Exercise inputs ▸

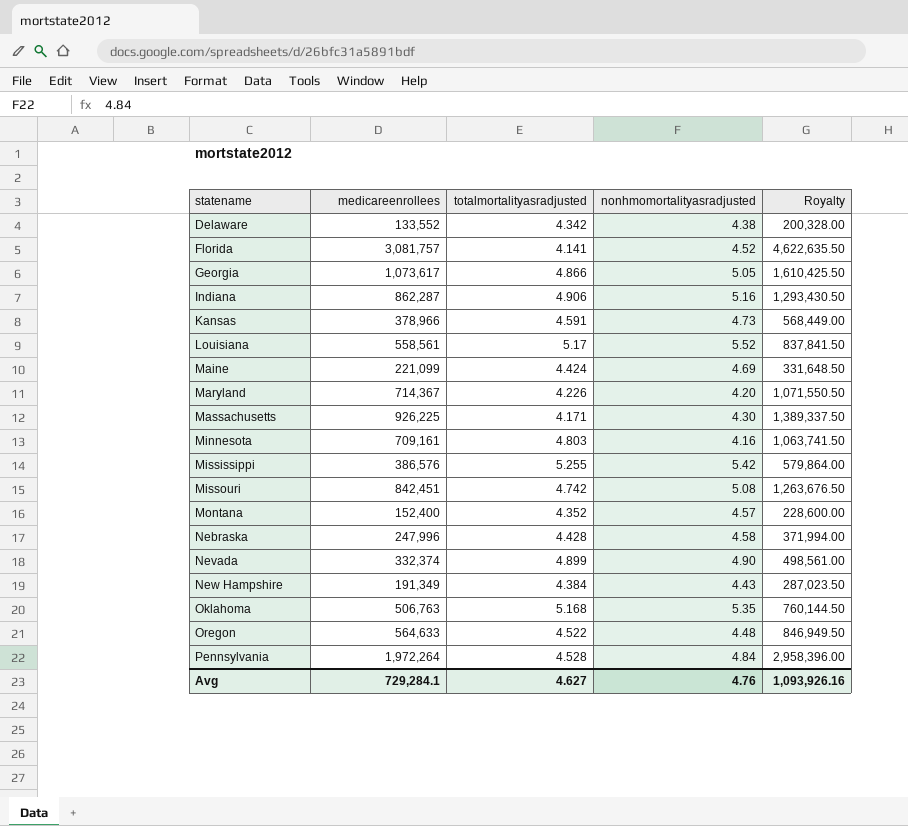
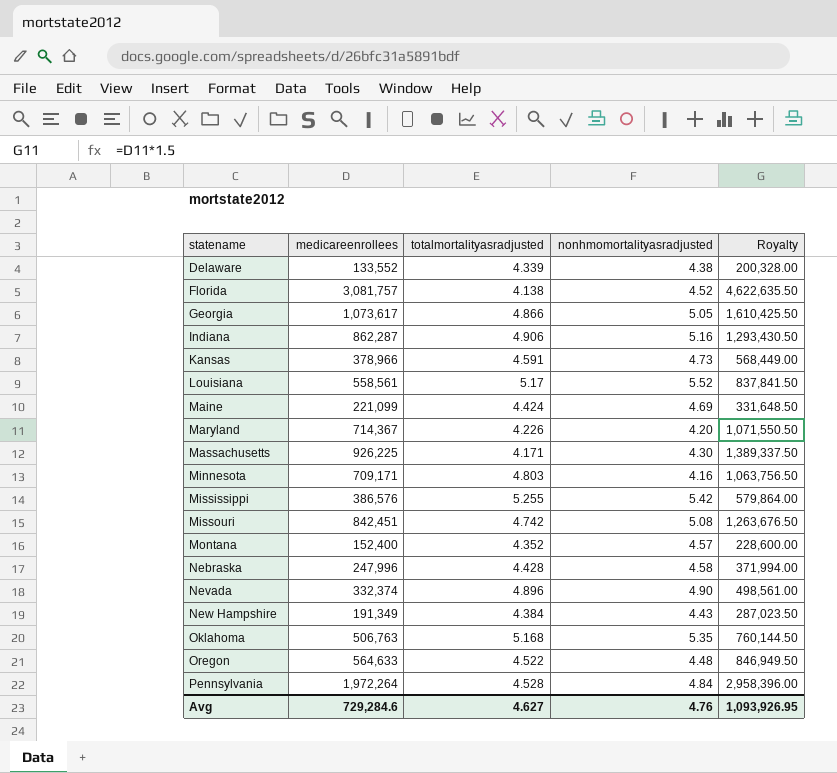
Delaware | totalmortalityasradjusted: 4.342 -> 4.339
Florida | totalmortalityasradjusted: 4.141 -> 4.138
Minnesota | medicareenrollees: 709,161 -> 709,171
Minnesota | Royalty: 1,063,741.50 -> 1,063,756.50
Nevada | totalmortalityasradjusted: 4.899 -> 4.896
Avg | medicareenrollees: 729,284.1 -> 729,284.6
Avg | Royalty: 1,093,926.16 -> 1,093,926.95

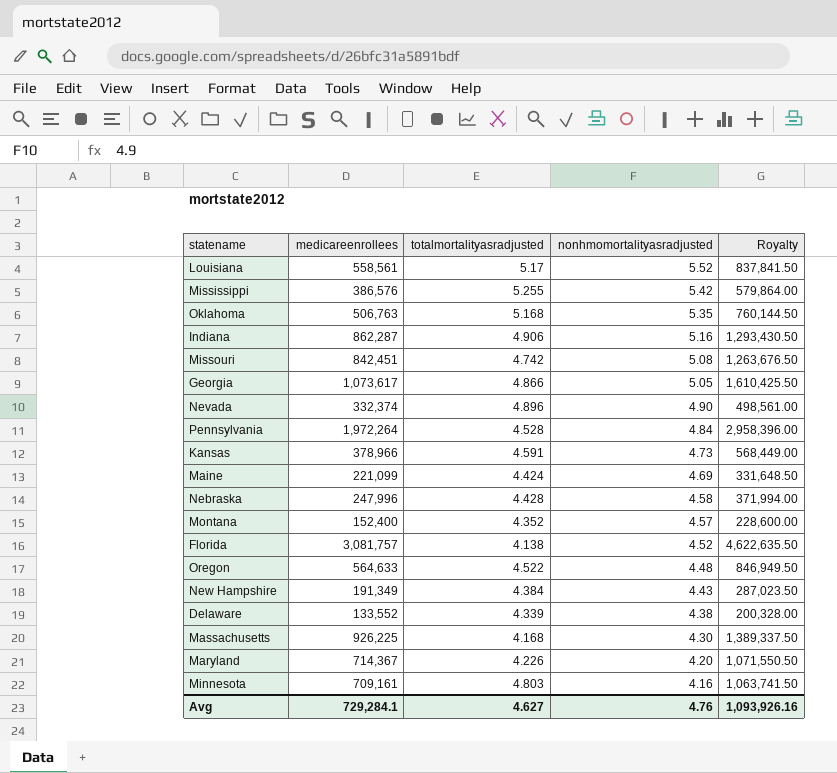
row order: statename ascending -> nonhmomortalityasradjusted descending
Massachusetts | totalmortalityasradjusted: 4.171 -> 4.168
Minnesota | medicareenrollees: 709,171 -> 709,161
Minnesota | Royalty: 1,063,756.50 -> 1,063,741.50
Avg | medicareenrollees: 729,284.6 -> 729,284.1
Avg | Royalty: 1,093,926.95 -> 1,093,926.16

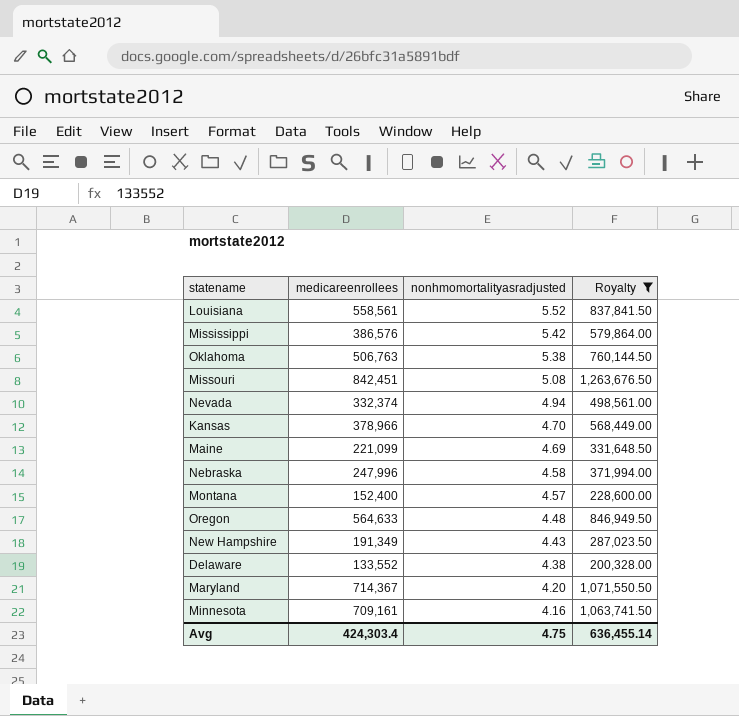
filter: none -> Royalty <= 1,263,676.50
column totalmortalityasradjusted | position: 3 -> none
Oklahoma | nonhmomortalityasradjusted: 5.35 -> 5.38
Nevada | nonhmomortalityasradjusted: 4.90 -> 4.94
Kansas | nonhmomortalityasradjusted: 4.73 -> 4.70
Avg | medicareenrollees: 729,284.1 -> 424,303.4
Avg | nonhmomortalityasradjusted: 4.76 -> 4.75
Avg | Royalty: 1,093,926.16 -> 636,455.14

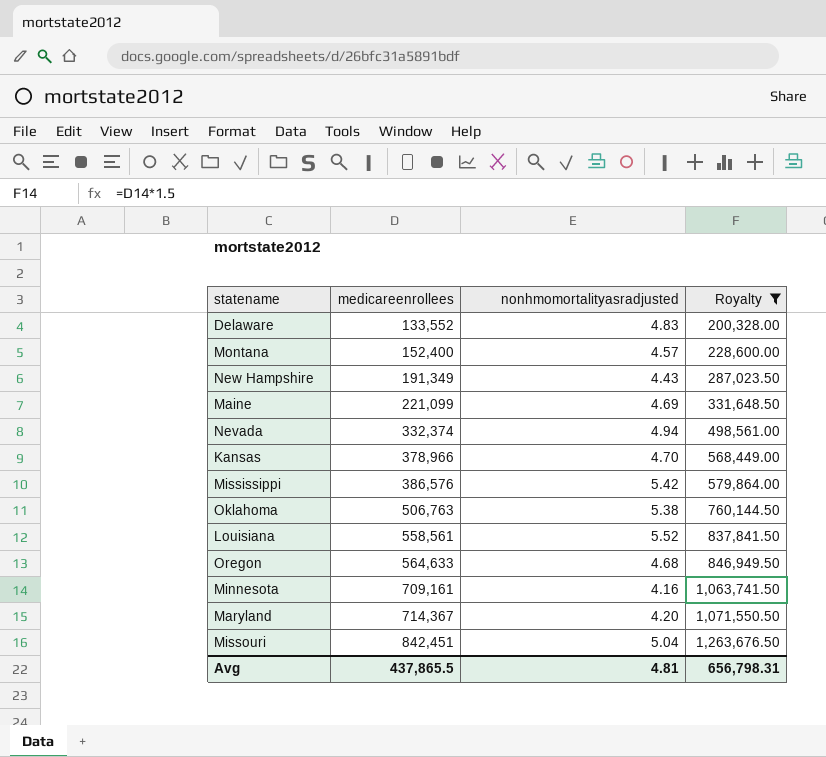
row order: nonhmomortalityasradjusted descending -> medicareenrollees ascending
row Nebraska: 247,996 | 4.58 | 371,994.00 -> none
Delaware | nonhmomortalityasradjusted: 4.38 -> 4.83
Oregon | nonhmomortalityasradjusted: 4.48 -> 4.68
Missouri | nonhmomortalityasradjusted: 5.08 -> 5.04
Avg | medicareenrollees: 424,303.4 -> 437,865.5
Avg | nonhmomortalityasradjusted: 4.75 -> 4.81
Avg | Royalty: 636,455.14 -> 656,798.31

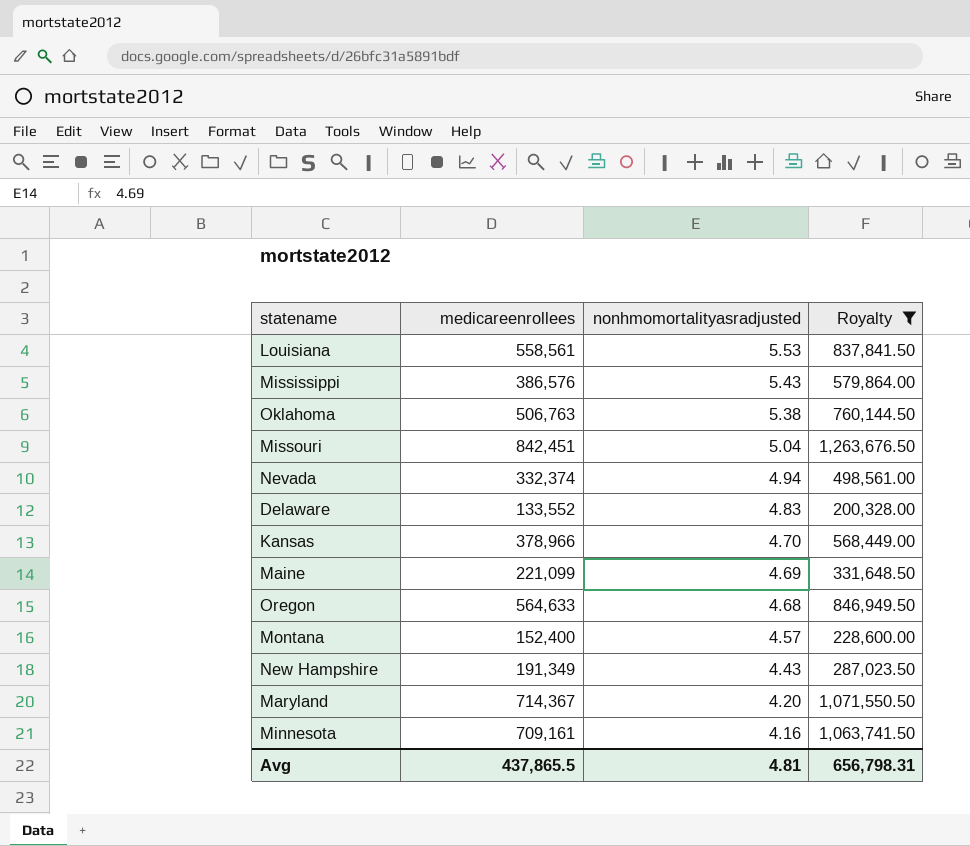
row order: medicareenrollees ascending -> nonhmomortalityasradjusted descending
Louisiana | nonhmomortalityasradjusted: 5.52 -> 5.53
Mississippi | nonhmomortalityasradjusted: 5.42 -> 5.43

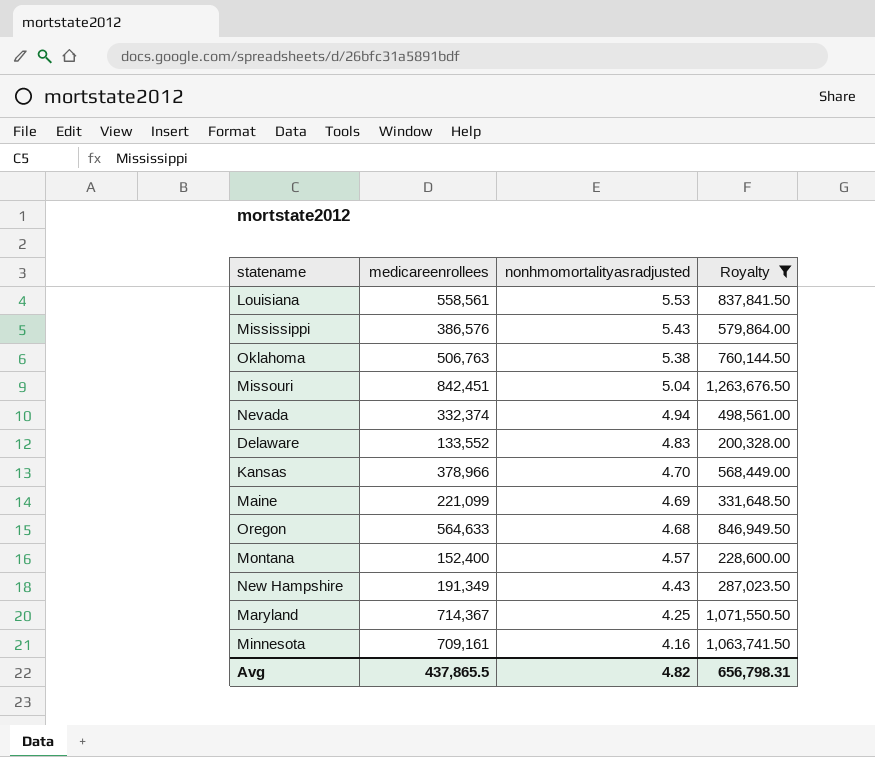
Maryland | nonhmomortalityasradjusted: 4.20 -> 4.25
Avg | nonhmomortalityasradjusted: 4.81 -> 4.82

Your goal ▸
Repeat each entry exactly as given; no pictures belong in the copy.

Worked solution ▸
Delaware | totalmortalityasradjusted: 4.342 -> 4.339
Florida | totalmortalityasradjusted: 4.141 -> 4.138
Minnesota | medicareenrollees: 709,161 -> 709,171
Minnesota | Royalty: 1,063,741.50 -> 1,063,756.50
Nevada | totalmortalityasradjusted: 4.899 -> 4.896
Avg | medicareenrollees: 729,284.1 -> 729,284.6
Avg | Royalty: 1,093,926.16 -> 1,093,926.95

row order: statename ascending -> nonhmomortalityasradjusted descending
Massachusetts | totalmortalityasradjusted: 4.171 -> 4.168
Minnesota | medicareenrollees: 709,171 -> 709,161
Minnesota | Royalty: 1,063,756.50 -> 1,063,741.50
Avg | medicareenrollees: 729,284.6 -> 729,284.1
Avg | Royalty: 1,093,926.95 -> 1,093,926.16

filter: none -> Royalty <= 1,263,676.50
column totalmortalityasradjusted | position: 3 -> none
Oklahoma | nonhmomortalityasradjusted: 5.35 -> 5.38
Nevada | nonhmomortalityasradjusted: 4.90 -> 4.94
Kansas | nonhmomortalityasradjusted: 4.73 -> 4.70
Avg | medicareenrollees: 729,284.1 -> 424,303.4
Avg | nonhmomortalityasradjusted: 4.76 -> 4.75
Avg | Royalty: 1,093,926.16 -> 636,455.14

row order: nonhmomortalityasradjusted descending -> medicareenrollees ascending
row Nebraska: 247,996 | 4.58 | 371,994.00 -> none
Delaware | nonhmomortalityasradjusted: 4.38 -> 4.83
Oregon | nonhmomortalityasradjusted: 4.48 -> 4.68
Missouri | nonhmomortalityasradjusted: 5.08 -> 5.04
Avg | medicareenrollees: 424,303.4 -> 437,865.5
Avg | nonhmomortalityasradjusted: 4.75 -> 4.81
Avg | Royalty: 636,455.14 -> 656,798.31

row order: medicareenrollees ascending -> nonhmomortalityasradjusted descending
Louisiana | nonhmomortalityasradjusted: 5.52 -> 5.53
Mississippi | nonhmomortalityasradjusted: 5.42 -> 5.43

Maryland | nonhmomortalityasradjusted: 4.20 -> 4.25
Avg | nonhmomortalityasradjusted: 4.81 -> 4.82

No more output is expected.